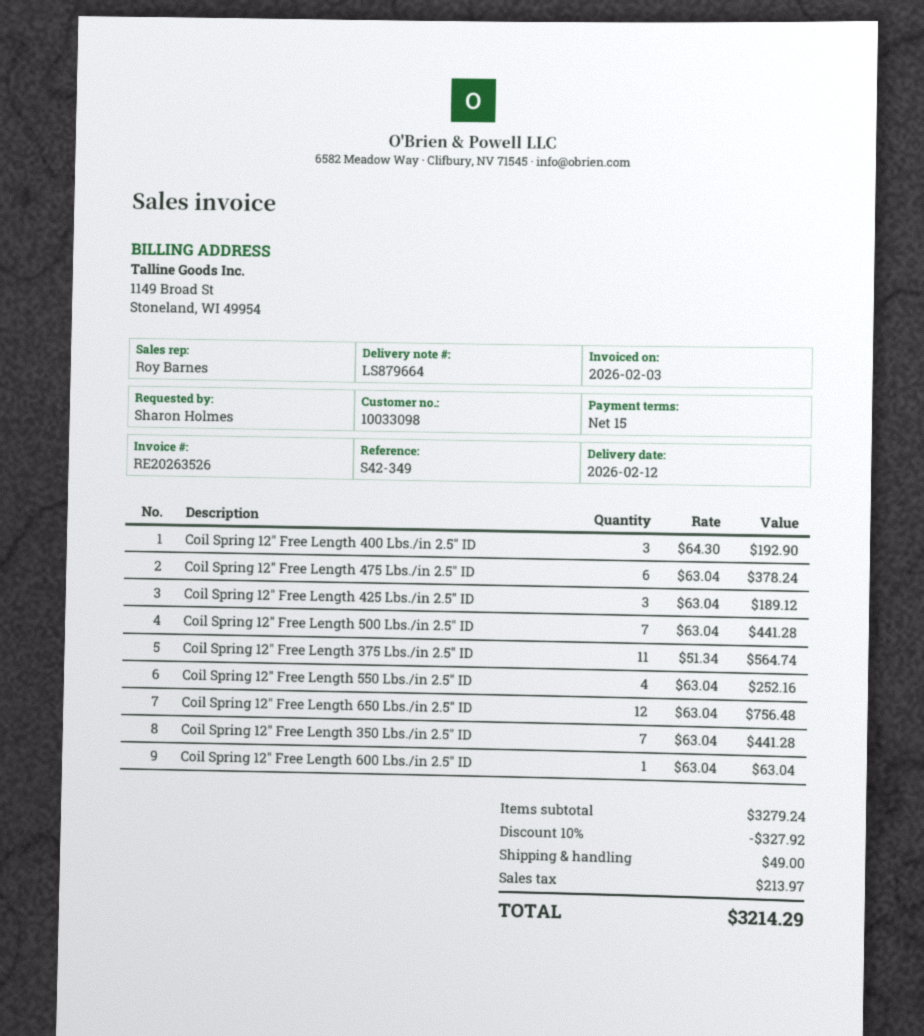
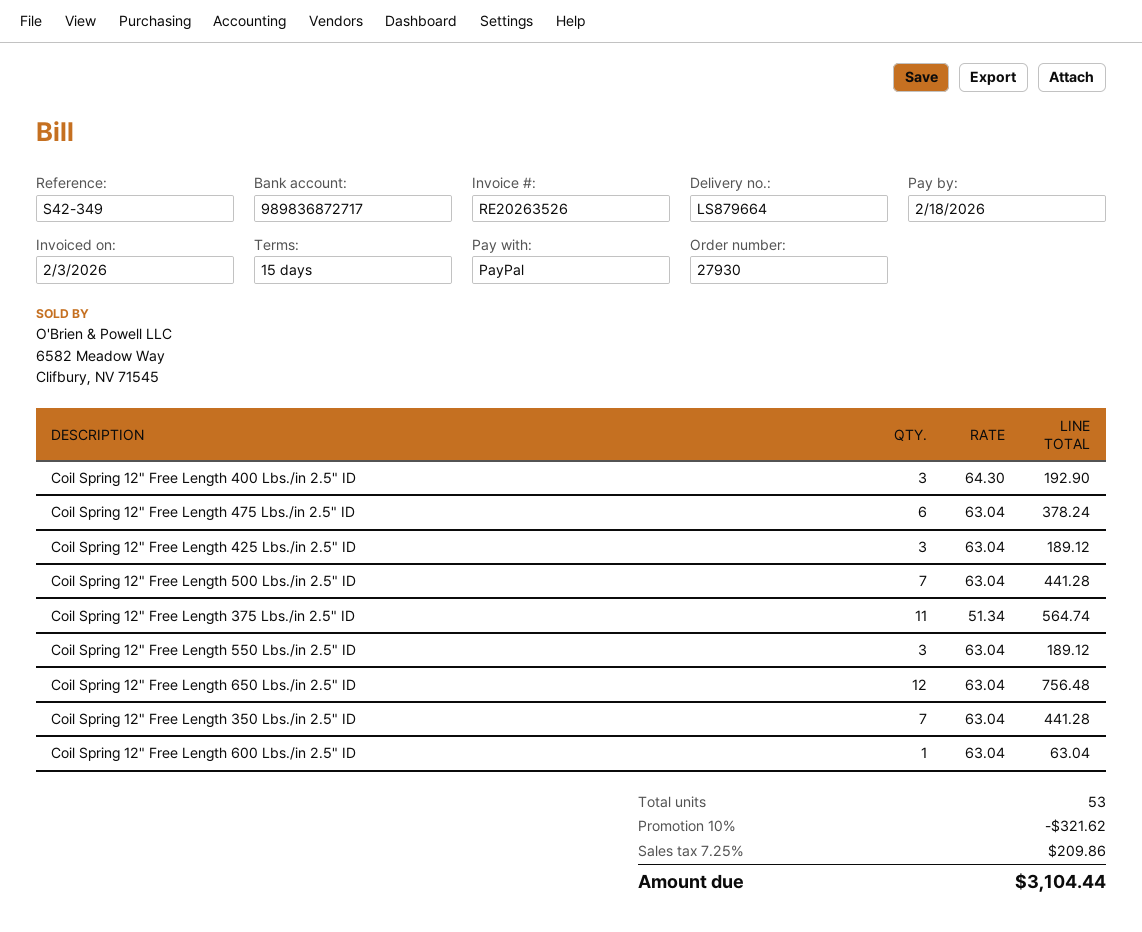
Coil Spring 12" Free Length 550 Lbs./in 2.5" ID: 4 x 63.04 = 252.16 -> 3 x 63.04 = 189.12
discount: 10% = 327.92 -> 10% = 321.62
shipping: 49.00 -> none
tax: 213.97 -> 209.86
total: 3214.29 -> 3104.44

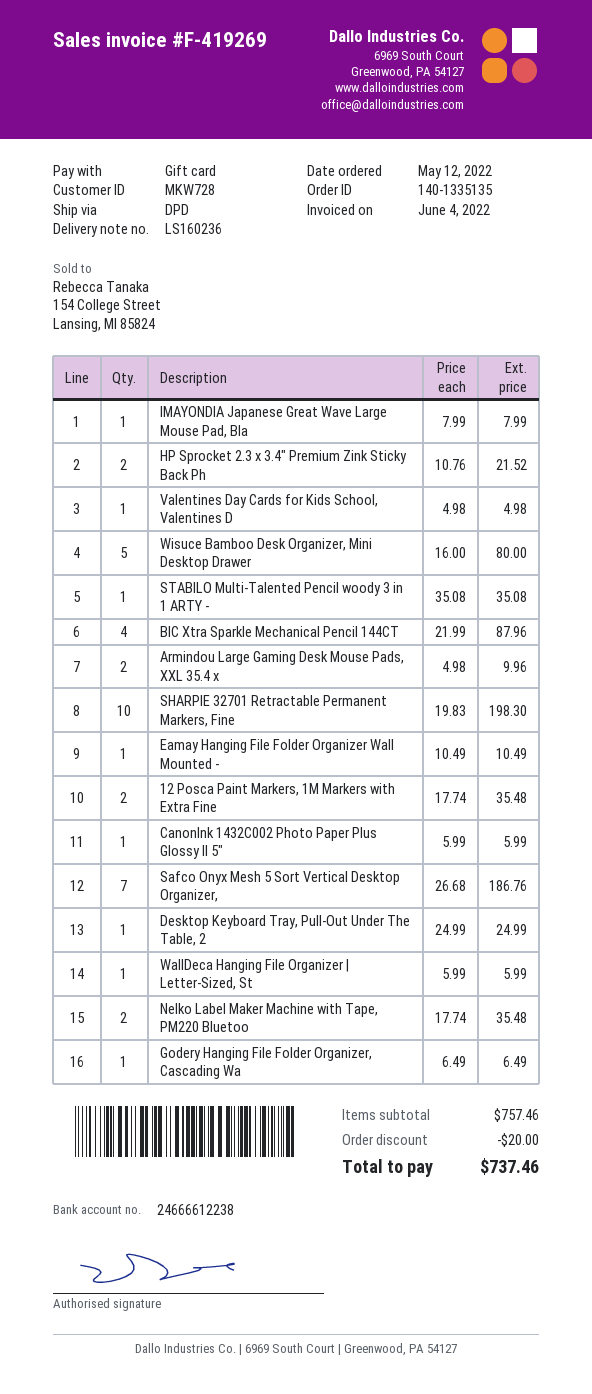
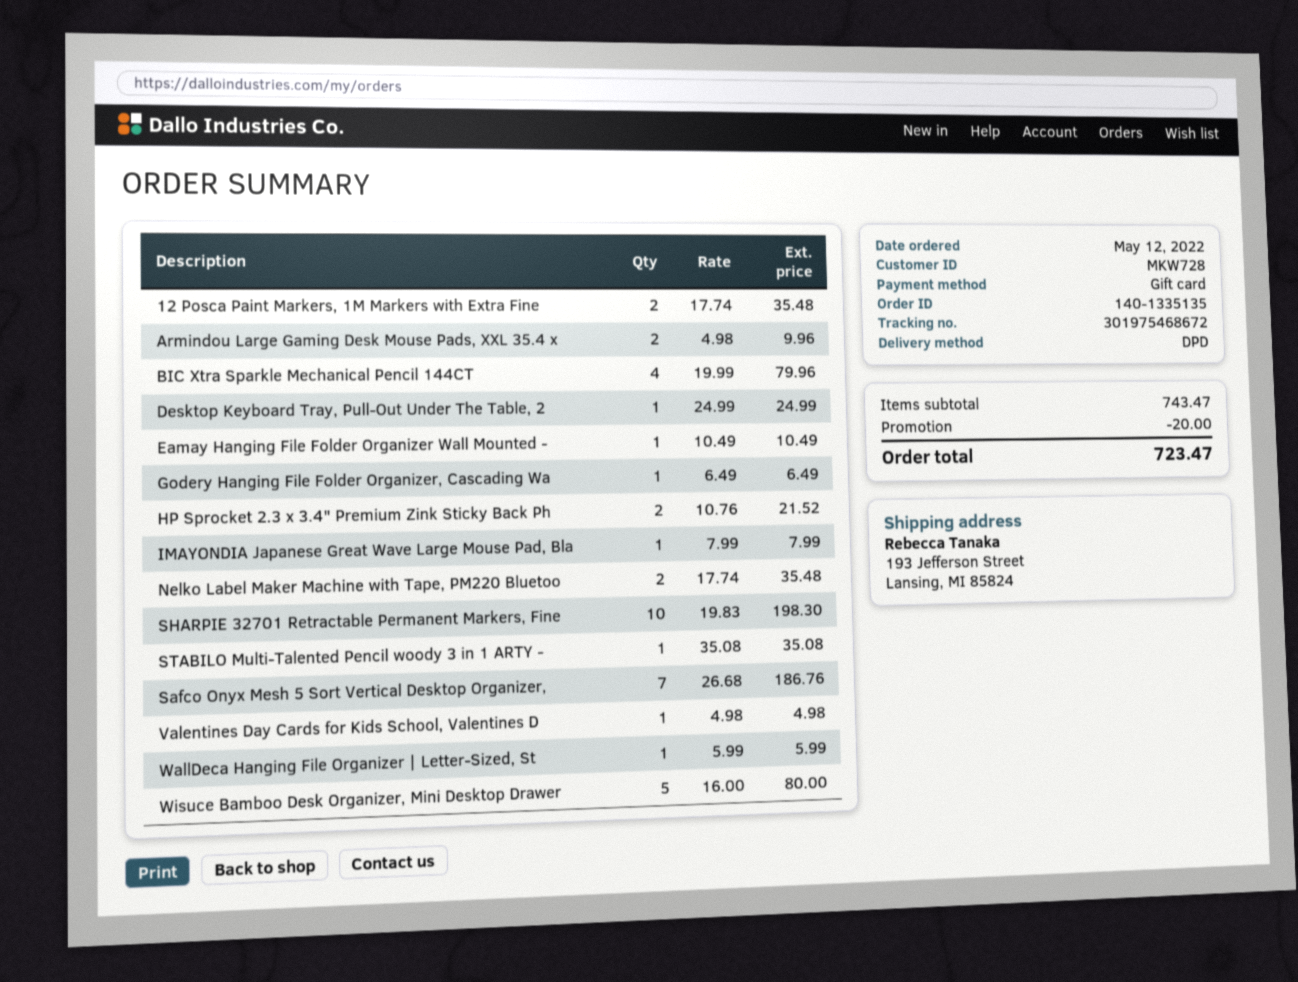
BIC Xtra Sparkle Mechanical Pencil 144CT: 4 x 21.99 = 87.96 -> 4 x 19.99 = 79.96
CanonInk 1432C002 Photo Paper Plus Glossy II 5": 1 x 5.99 = 5.99 -> none
subtotal: 757.46 -> 743.47
total: 737.46 -> 723.47

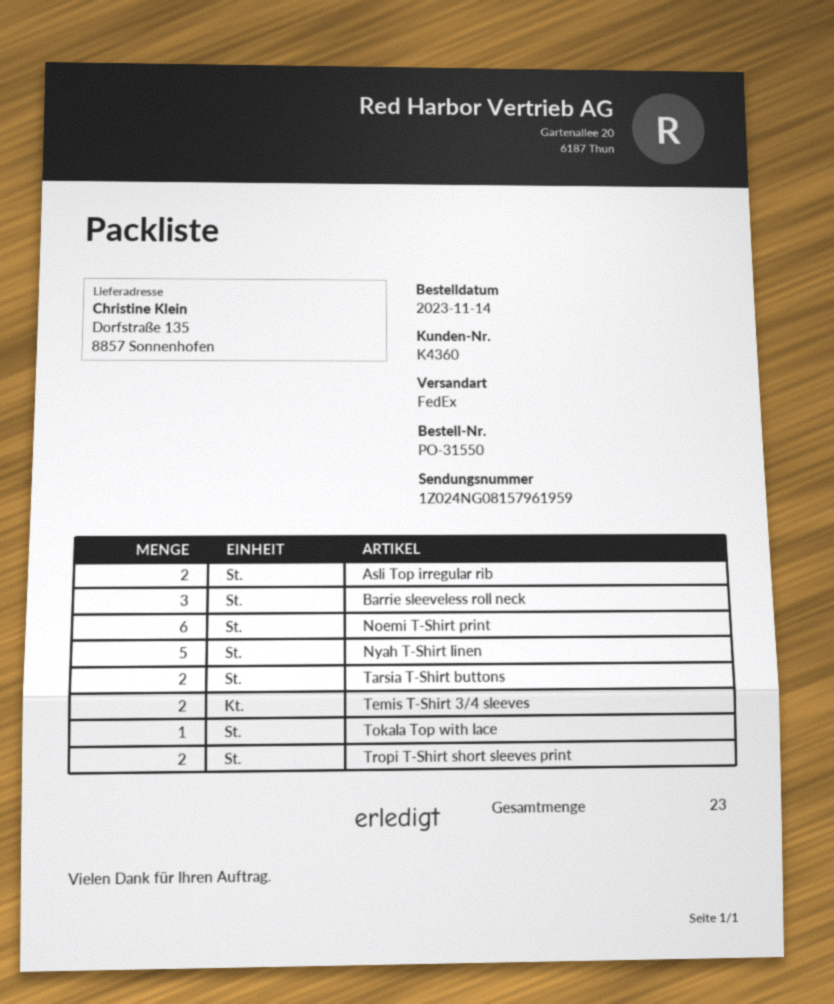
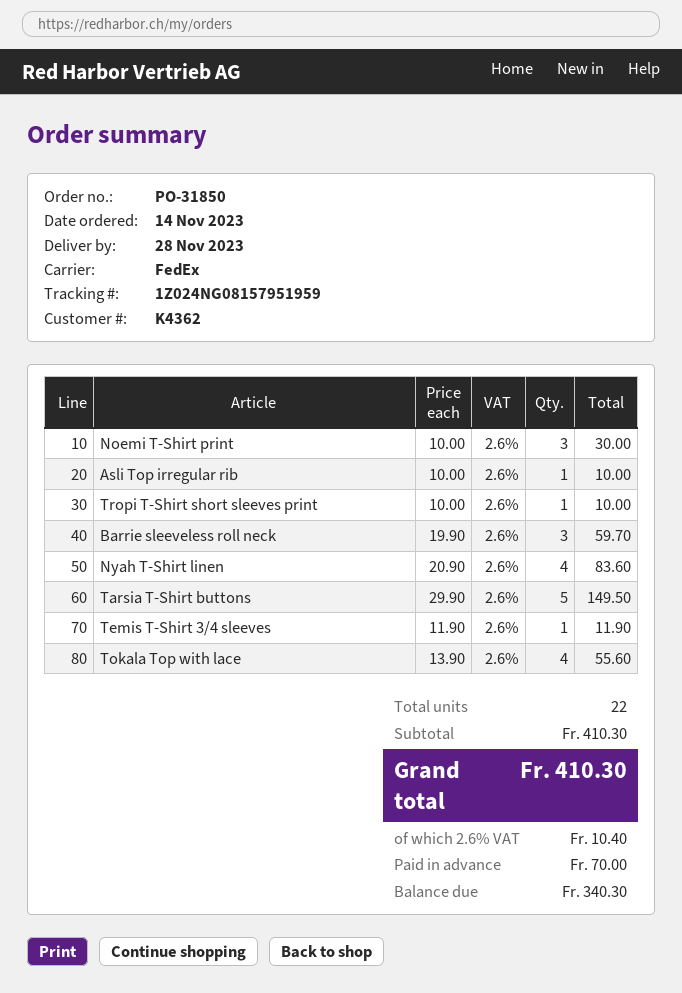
order number: PO-31550 -> PO-31850
customer number: K4360 -> K4362
tracking number: 1Z024NG08157961959 -> 1Z024NG08157951959
Asli Top irregular rib: 2 -> 1
Noemi T-Shirt print: 6 -> 3
Nyah T-Shirt linen: 5 -> 4
Tarsia T-Shirt buttons: 2 -> 5
Temis T-Shirt 3/4 sleeves: 2 -> 1
Tokala Top with lace: 1 -> 4
Tropi T-Shirt short sleeves print: 2 -> 1
total quantity: 23 -> 22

* * * * *

Exactly as written, copy out the listing, but without any pictures.

Coil Spring 12" Free Length 550 Lbs./in 2.5" ID: 4 x 63.04 = 252.16 -> 3 x 63.04 = 189.12
discount: 10% = 327.92 -> 10% = 321.62
shipping: 49.00 -> none
tax: 213.97 -> 209.86
total: 3214.29 -> 3104.44

BIC Xtra Sparkle Mechanical Pencil 144CT: 4 x 21.99 = 87.96 -> 4 x 19.99 = 79.96
CanonInk 1432C002 Photo Paper Plus Glossy II 5": 1 x 5.99 = 5.99 -> none
subtotal: 757.46 -> 743.47
total: 737.46 -> 723.47

order number: PO-31550 -> PO-31850
customer number: K4360 -> K4362
tracking number: 1Z024NG08157961959 -> 1Z024NG08157951959
Asli Top irregular rib: 2 -> 1
Noemi T-Shirt print: 6 -> 3
Nyah T-Shirt linen: 5 -> 4
Tarsia T-Shirt buttons: 2 -> 5
Temis T-Shirt 3/4 sleeves: 2 -> 1
Tokala Top with lace: 1 -> 4
Tropi T-Shirt short sleeves print: 2 -> 1
total quantity: 23 -> 22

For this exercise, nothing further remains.